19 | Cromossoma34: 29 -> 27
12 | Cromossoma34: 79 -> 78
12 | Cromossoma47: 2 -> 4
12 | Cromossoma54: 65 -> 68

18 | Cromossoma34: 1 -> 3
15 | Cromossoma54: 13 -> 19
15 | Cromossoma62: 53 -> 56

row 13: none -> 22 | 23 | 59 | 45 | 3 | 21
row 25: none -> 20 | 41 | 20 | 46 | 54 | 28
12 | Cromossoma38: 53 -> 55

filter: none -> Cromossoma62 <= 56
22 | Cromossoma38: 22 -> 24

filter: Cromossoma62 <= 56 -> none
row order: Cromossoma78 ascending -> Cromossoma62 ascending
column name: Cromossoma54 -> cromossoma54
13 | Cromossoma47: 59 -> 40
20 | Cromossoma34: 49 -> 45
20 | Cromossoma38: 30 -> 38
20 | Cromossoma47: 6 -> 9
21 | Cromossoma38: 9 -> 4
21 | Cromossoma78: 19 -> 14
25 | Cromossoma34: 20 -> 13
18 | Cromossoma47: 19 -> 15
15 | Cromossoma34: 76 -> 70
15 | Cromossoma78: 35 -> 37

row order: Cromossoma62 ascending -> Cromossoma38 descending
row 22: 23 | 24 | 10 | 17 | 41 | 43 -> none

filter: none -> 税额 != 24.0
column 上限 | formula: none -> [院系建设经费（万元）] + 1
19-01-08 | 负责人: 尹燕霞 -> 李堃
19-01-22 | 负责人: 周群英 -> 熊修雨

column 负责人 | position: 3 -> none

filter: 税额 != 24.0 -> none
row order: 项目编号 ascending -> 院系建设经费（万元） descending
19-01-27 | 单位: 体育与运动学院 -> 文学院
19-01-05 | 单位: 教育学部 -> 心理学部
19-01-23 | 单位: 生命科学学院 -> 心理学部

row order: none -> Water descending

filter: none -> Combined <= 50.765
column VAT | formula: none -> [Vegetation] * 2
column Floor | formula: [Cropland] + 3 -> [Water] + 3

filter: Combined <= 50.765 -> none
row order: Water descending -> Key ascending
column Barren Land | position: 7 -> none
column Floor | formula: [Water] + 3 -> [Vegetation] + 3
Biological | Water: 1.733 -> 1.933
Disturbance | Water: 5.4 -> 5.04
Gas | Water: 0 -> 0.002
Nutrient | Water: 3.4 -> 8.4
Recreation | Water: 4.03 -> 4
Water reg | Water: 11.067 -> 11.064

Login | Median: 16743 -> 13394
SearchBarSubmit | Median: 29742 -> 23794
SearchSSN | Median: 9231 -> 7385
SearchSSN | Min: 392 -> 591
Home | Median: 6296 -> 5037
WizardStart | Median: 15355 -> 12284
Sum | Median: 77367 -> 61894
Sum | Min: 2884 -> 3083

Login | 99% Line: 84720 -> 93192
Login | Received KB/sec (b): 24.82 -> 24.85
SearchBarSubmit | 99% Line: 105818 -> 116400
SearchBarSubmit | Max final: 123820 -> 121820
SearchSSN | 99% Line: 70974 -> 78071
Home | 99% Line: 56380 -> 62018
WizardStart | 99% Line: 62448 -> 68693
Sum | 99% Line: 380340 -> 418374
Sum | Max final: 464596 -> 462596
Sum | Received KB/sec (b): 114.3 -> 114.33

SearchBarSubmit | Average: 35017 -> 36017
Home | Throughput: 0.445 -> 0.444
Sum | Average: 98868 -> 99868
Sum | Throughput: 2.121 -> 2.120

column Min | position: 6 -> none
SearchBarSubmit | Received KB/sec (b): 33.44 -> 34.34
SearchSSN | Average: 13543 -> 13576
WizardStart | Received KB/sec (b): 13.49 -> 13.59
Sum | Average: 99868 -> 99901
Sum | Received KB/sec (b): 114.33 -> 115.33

**Work request**
Whenever the string "Login" occurs in a line of the entries above, copy that line.

**Finished task**
Login | Median: 16743 -> 13394
Login | 99% Line: 84720 -> 93192
Login | Received KB/sec (b): 24.82 -> 24.85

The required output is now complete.